Forse sarebbero giunti tra qualche minuto, eppure mi ritrovai in anticipo. Così mi focalizzai sulle giacche e sugli abiti posti sulle grucce, sfogliandoli uno ad uno. Presi un vestito azzurro, color pastello, come il cielo di agosto. Mi guardai allo specchio, ponendolo dinanzi al mio corpo. Il contrasto creato con i miei capelli e il candido colore della mia pelle, mi illusero quanto potesse calzarmi bene. Lo rimisi al suo posto, fin quando le mie mani non toccarono il tessuto di una stoffa familiare. Stesso colore, stessa taglia, stessi dettagli. Quel maglione di lana colorato di viola era stato realizzato da mia madre, circa tre anni fa.
«Perché è qui?» mi chiesi.
Continuavo a guardarmi attorno. Incominciai a non capirci nulla, e desideravo che qualcuno potesse dare risposte alle mie domande. Poi il cigolio di una porta, una maniglia calata e dei stivali neri avanzarono verso la mia persona.
Dinanzi a me, mia madre.
Le gambe si fecero deboli, mi accasciai su di esse, portandomi una mano alla bocca.
«Piccola mia» mormorò con voce spezzata.
«Non ci credo- mamma, sei qui» dissi con voce tremolante. Mi avvicinai al plexiglass, facendo congiungere le mie mani alle sue. La guardai e sorrisi. Non era cambiata di una virgola. Forse, solamente il taglio di capelli, leggermente più corto. Ma sempre castani e lucenti, come i suoi occhi, tanto simili ai miei.
«Come stai? Papà? Timothée? I nonni?» domandai.
«Stiamo tutti benissimo. Tuo fratello non vede l'ora di vederti, così come tutti gli altri. Papà sarebbe venuto a trovarti, ma è in viaggio da ieri sera. Noi siamo molto orgogliosi di te, Vale. Sei diventata ciò che hai sempre desiderato. E guardati- sei cambiata tanto dall'ultima volta» sorrise, mentre una lacrima le sfuggì dagli occhi; «saremo con te fino alla fine. Manca veramente poco e come ben sai, devi dare il tuo massimo, più di quanto tu non lo abbia già fatto. Comunque andranno le cose, sappi che non sarà mai una sconfitta. Sei arrivata fin qui, e hai fatto tutto da sola, con l'aiuto di chi ti vuole bene. Ti seguiamo ogni giorno e siamo pronti per fare il tifo per te ed Alex, tutta la famiglia lo è» continuò, facendomi ridere imbarazzata.
«Grazie mamma, ringrazia tutti quando ne avrai la possibilità» dissi; «mi sei mancata tanto».
«Vorrei tanto abbracciarti in questo momento, tesoro. Sapere che tra meno di una settimana ti avrò tra le mie abbraccia, mi dà la forza di andare avanti. Ricordi quel maglione?» lo indicò; «l'ho lavorato all'uncinetto durante uno dei nostri viaggi in Francia. Papà mi ha detto di portartelo, così che potesse portarti fortuna. È ormai calda stagione, ma non è detto che tu debba indossarlo. In ogni caso, è grande abbastanza da calzarti ancora. Tu come stai?» mi guardò, nella sua giacca nera.

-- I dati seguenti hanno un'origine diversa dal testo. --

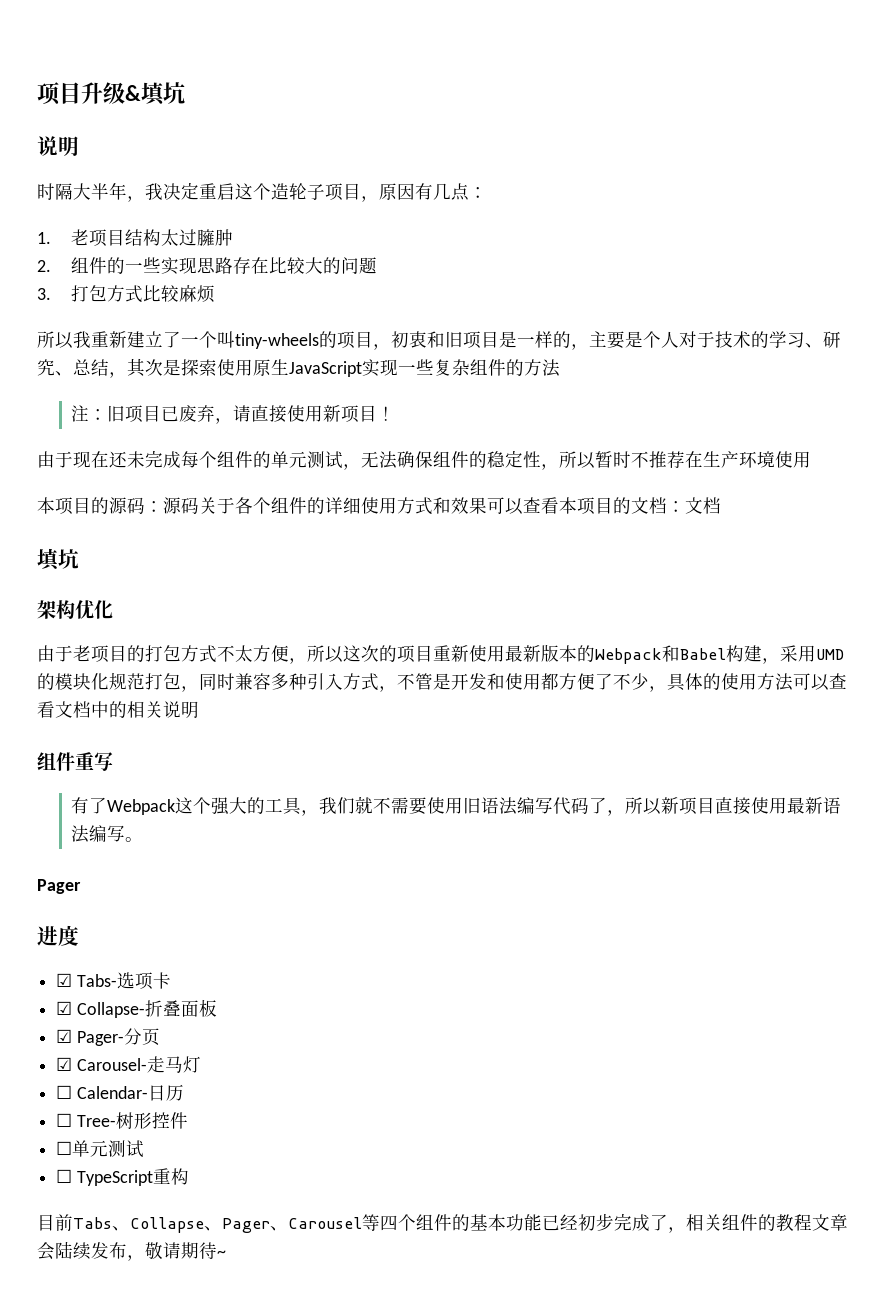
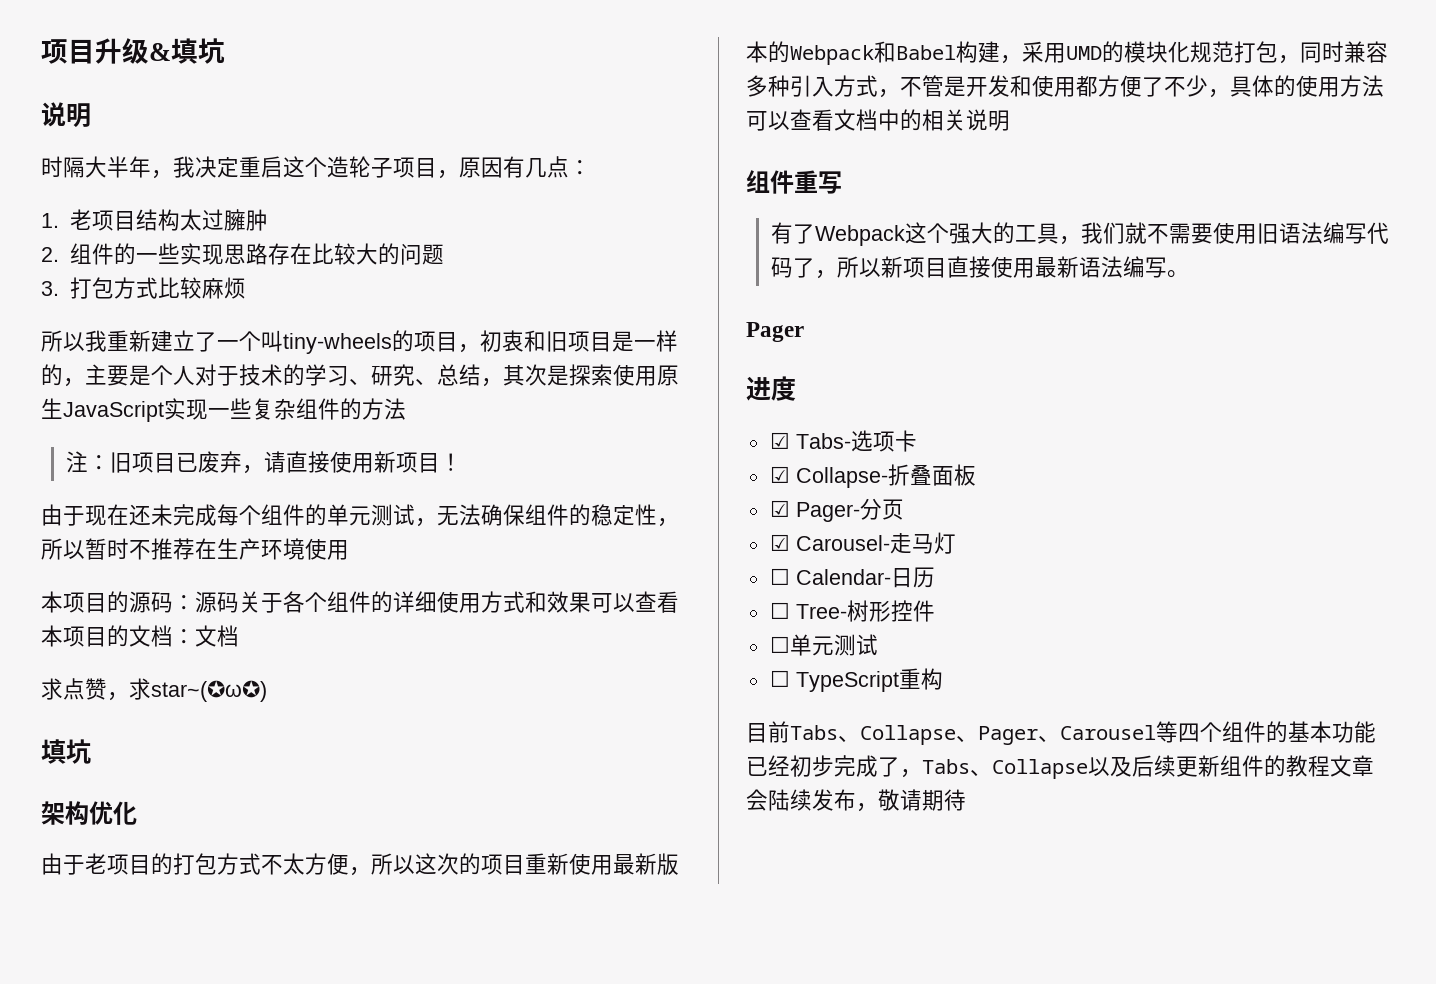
(721, 505) none -> [41,678,267,702] // 求点赞，求star~(✪ω✪)
[686,1214,722,1231] 相关 -> [922,755,1220,779] Tabs、Collapse以及后续更新
[217,1250,226,1257] ~ -> (966, 800) none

Sorrisi, tra le lacrime; «sto benissimo. Sta andando tutto bene, sebbene abbia tanta ansia per la fine di tutto. È stato un lungo percorso. Ci credi che sono passati circa otto mesi? Com'è la vita fuori? Come stanno Camilla e Federica? E i gatti della nonna?» le domandai, mentre lei se la rise per le troppe domande. Le ero mancata.
«Le ho incontrate qualche settimana fa. Mi dicono che va tutto bene e che c'è tantissima gente lì fuori a sostenerti. La vita ti aspetta, Vale. Aspetta solo un tuo ritorno, ed io ti auguro che tutto possa andarti per il meglio. Anche i gatti della nonna tifano per te, e manchi tanto anche a loro» ridacchiò; «e dimmi, come sta Alex?» aggiunse.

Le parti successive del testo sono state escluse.